I have only casually been following the discussions about recent FAA advisories regarding use of UAV's, capped most recently with Patrick Egan's report
from the March 4th UAS Airspace Panel.
If I understand correctly, non-commercial users can fly unmanned aircraft in accordance with FAA Advisory Circular AC 91-57
, but commercial users (e.g. aerial photographers) require a Certificate of Authorization (COA). The language of the new FAA UAV Policy, published here - http://a257.g.akamaitech.net/7/257/2422/01jan20071800/edocket.acces...
seems pretty clear -
"The FAA recognizes that people and companies other than modelers might be flying UAS with the mistaken understanding that they are legally operating under the authority of AC 91-57. AC 91-57 only applies to modelers, and thus specifically excludes its use by persons or companies for business purposes."
It goes on to state that
"The FAA has undertaken a safety review that will examine the feasibility of creating a different category of unmanned ``vehicles'' that may be defined by the operator's visual line of sight and are also small and slow enough to adequately mitigate hazards to other aircraft and persons on the ground.
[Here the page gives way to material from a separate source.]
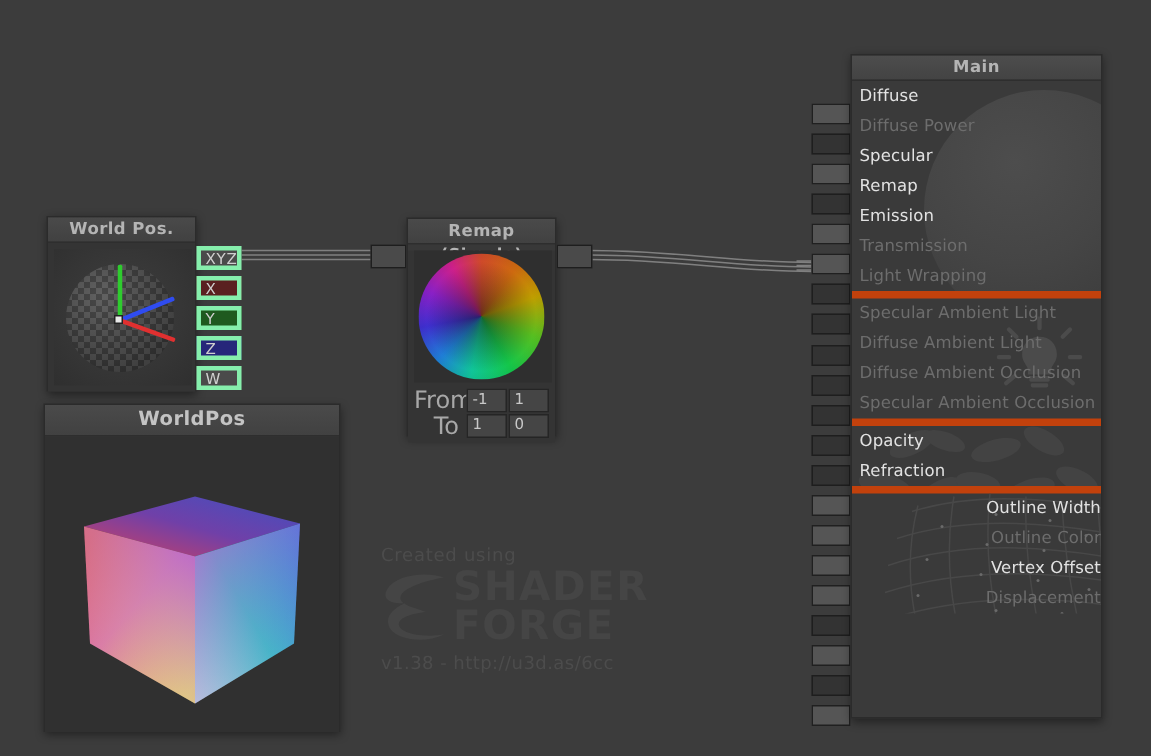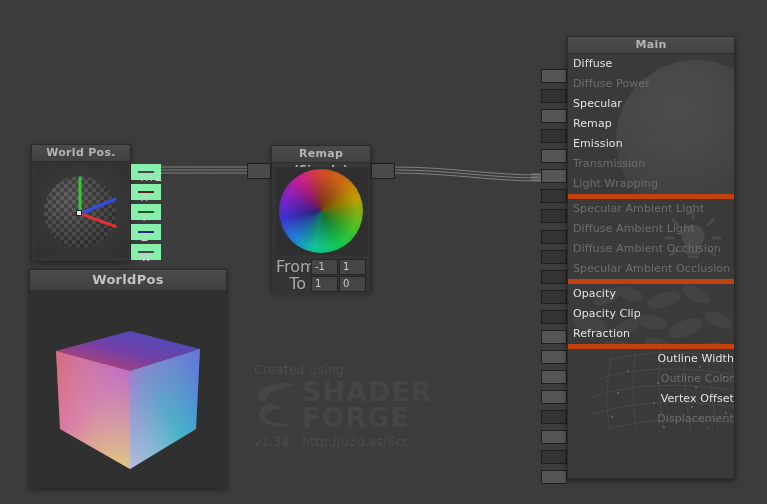"XYZ" .out-pin { border: 7px solid #86efac -> 3px solid #86efac }
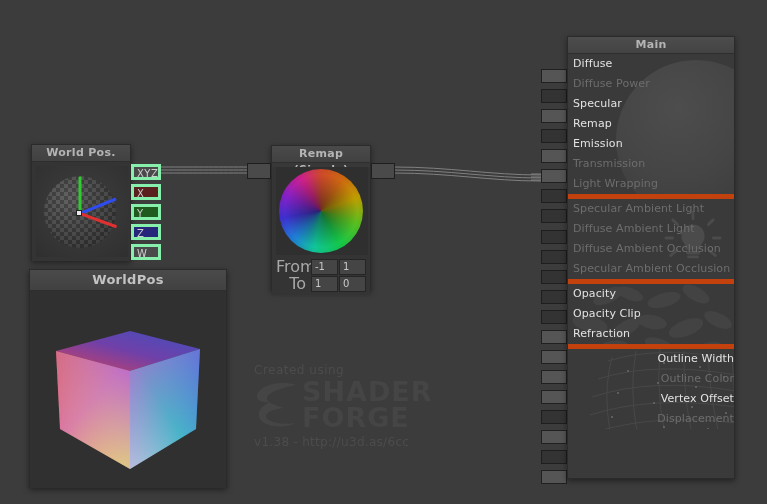"Opacity Clip" div.mn-item { html: <div>Opacity Clip</div> -> none }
The end product of this analysis may be a new flight authorization instrument similar to AC 91-57, but focused on operations which do not qualify as sport and recreation, but also may not require a certificate of airworthiness. They will, however, require compliance with applicable FAA regulations and guidance developed for this category."
So what is the status of this safety review ? Was the March 4th panel related to this review process ? How does all of this impact DIY builders ? The FAA seems to be pretty clear about a continued requirement for UAV operators to maintain line-of-sight with their aircraft in any case.